-- Data to use follows --
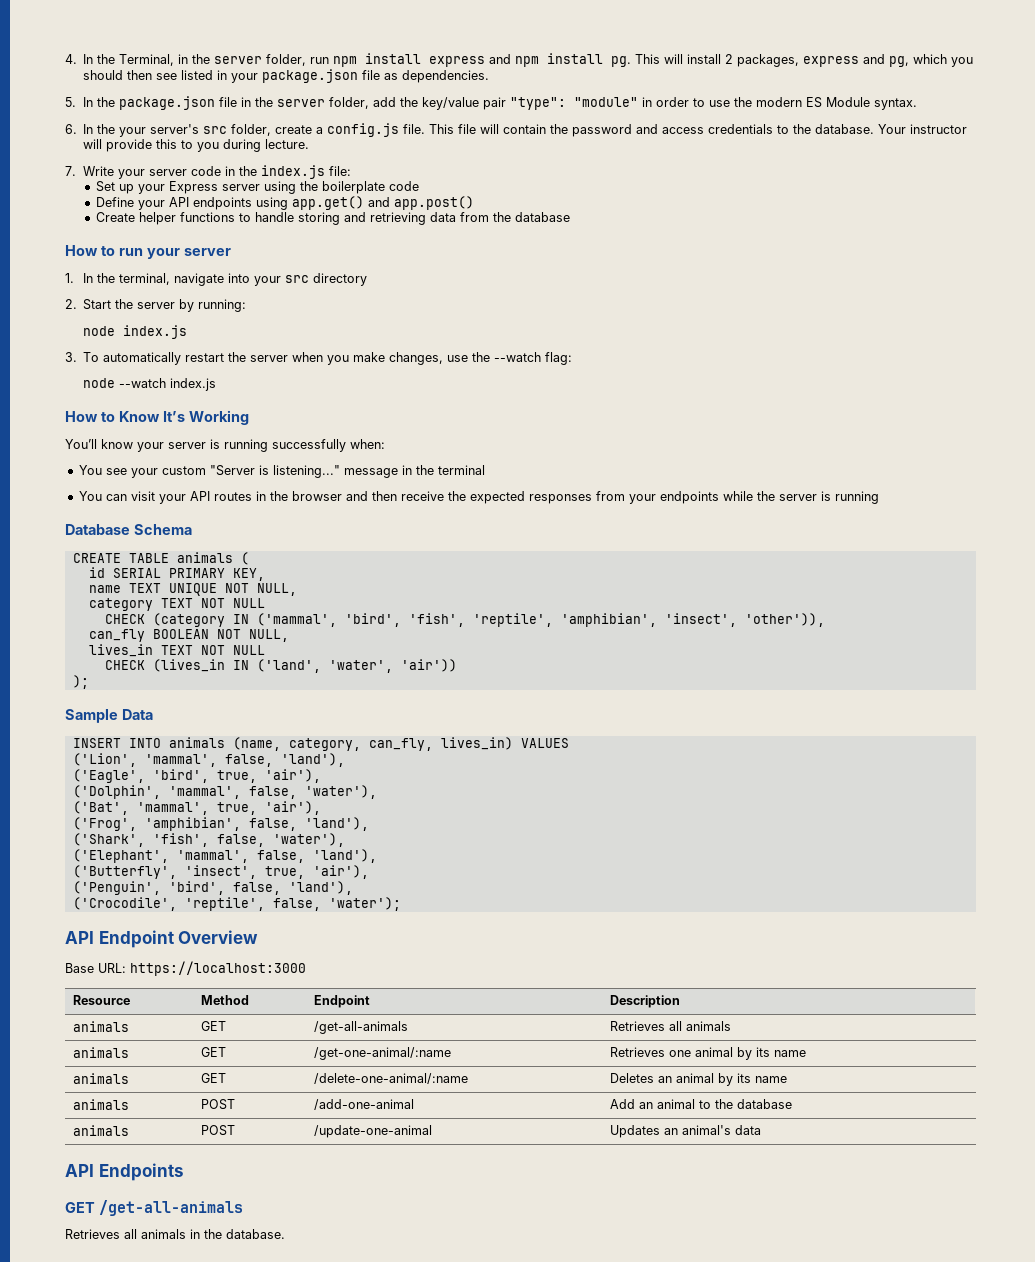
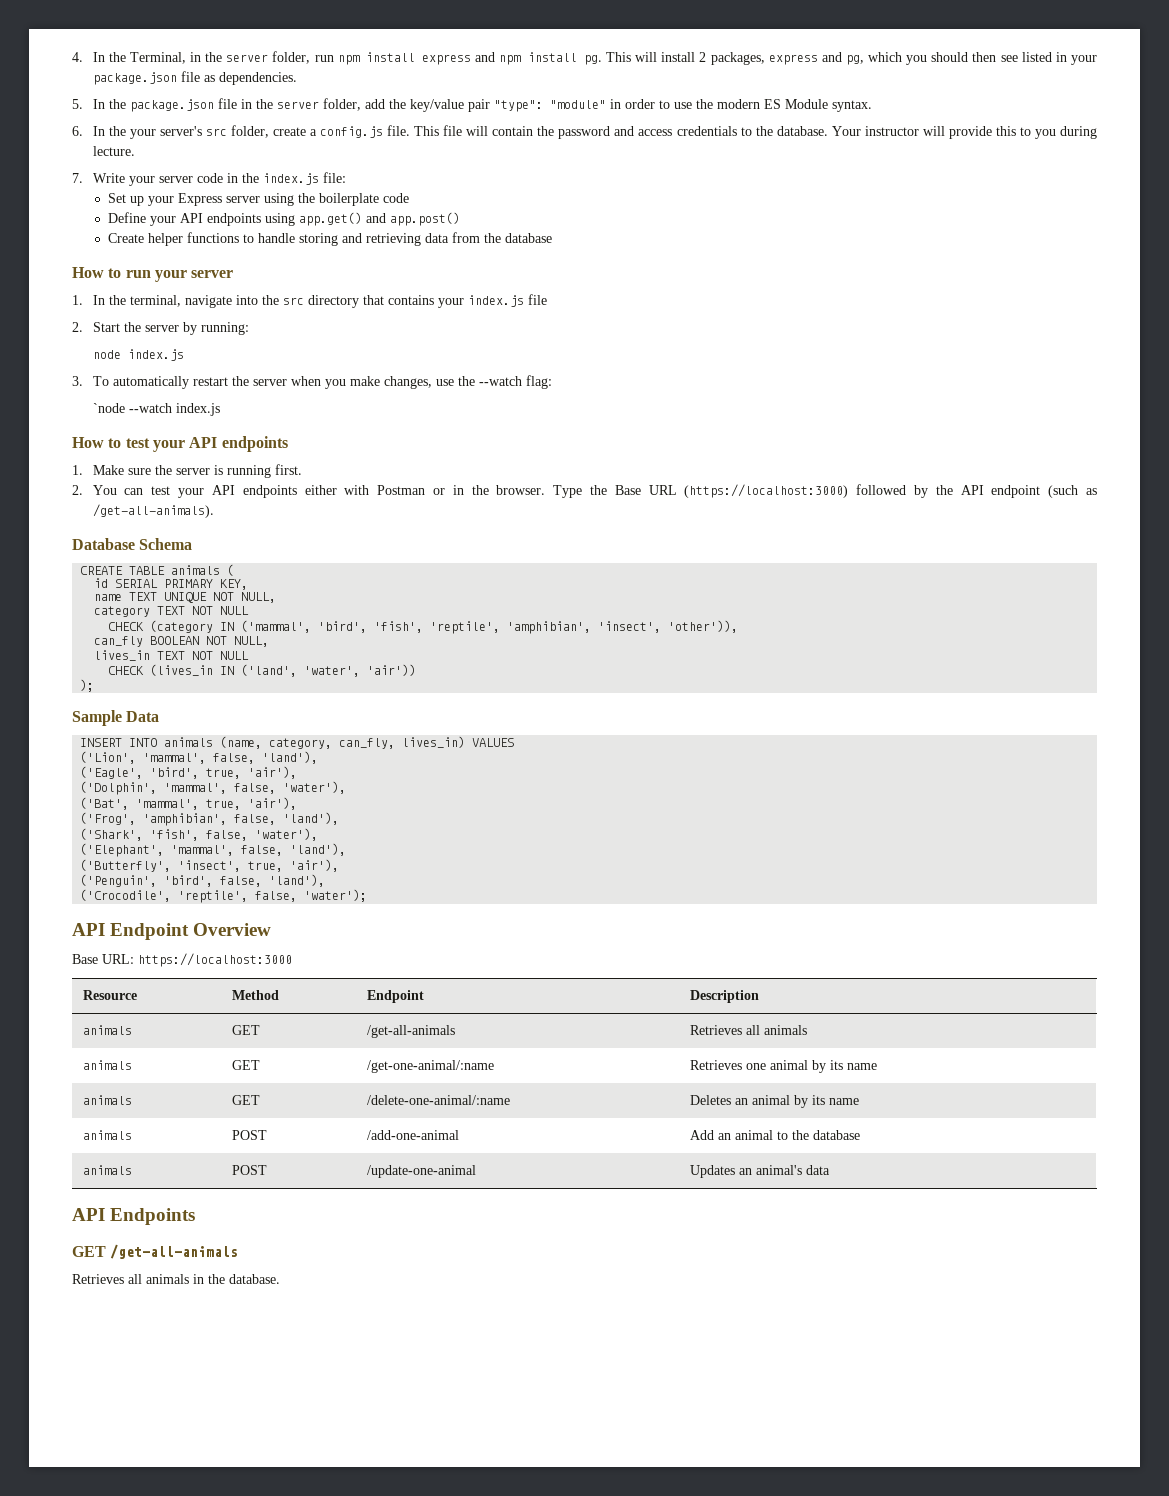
- 1. In the terminal, navigate into your src directory
+ 1. In the terminal, navigate into the src directory that contains your index.js file
- node --watch index.js
+ `node --watch index.js
- How to Know It’s Working
- You’ll know your server is running successfully when:
- You see your custom "Server is listening..." message in the terminal
- You can visit your API routes in the browser and then receive the expected responses from your endpoints while the server is running
+ How to test your API endpoints
+ 1. Make sure the server is running first.
+ 2. You can test your API endpoints either with Postman or in the browser. Type the Base URL (https://localhost:3000) followed by the API endpoint (such as /get-all-animals).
-- Data to use concluded --
Work instructions
Each record above is to be restated exactly, with its pictures removed from the copy.

Response
- 1. In the terminal, navigate into your src directory
+ 1. In the terminal, navigate into the src directory that contains your index.js file
- node --watch index.js
+ `node --watch index.js
- How to Know It’s Working
- You’ll know your server is running successfully when:
- You see your custom "Server is listening..." message in the terminal
- You can visit your API routes in the browser and then receive the expected responses from your endpoints while the server is running
+ How to test your API endpoints
+ 1. Make sure the server is running first.
+ 2. You can test your API endpoints either with Postman or in the browser. Type the Base URL (https://localhost:3000) followed by the API endpoint (such as /get-all-animals).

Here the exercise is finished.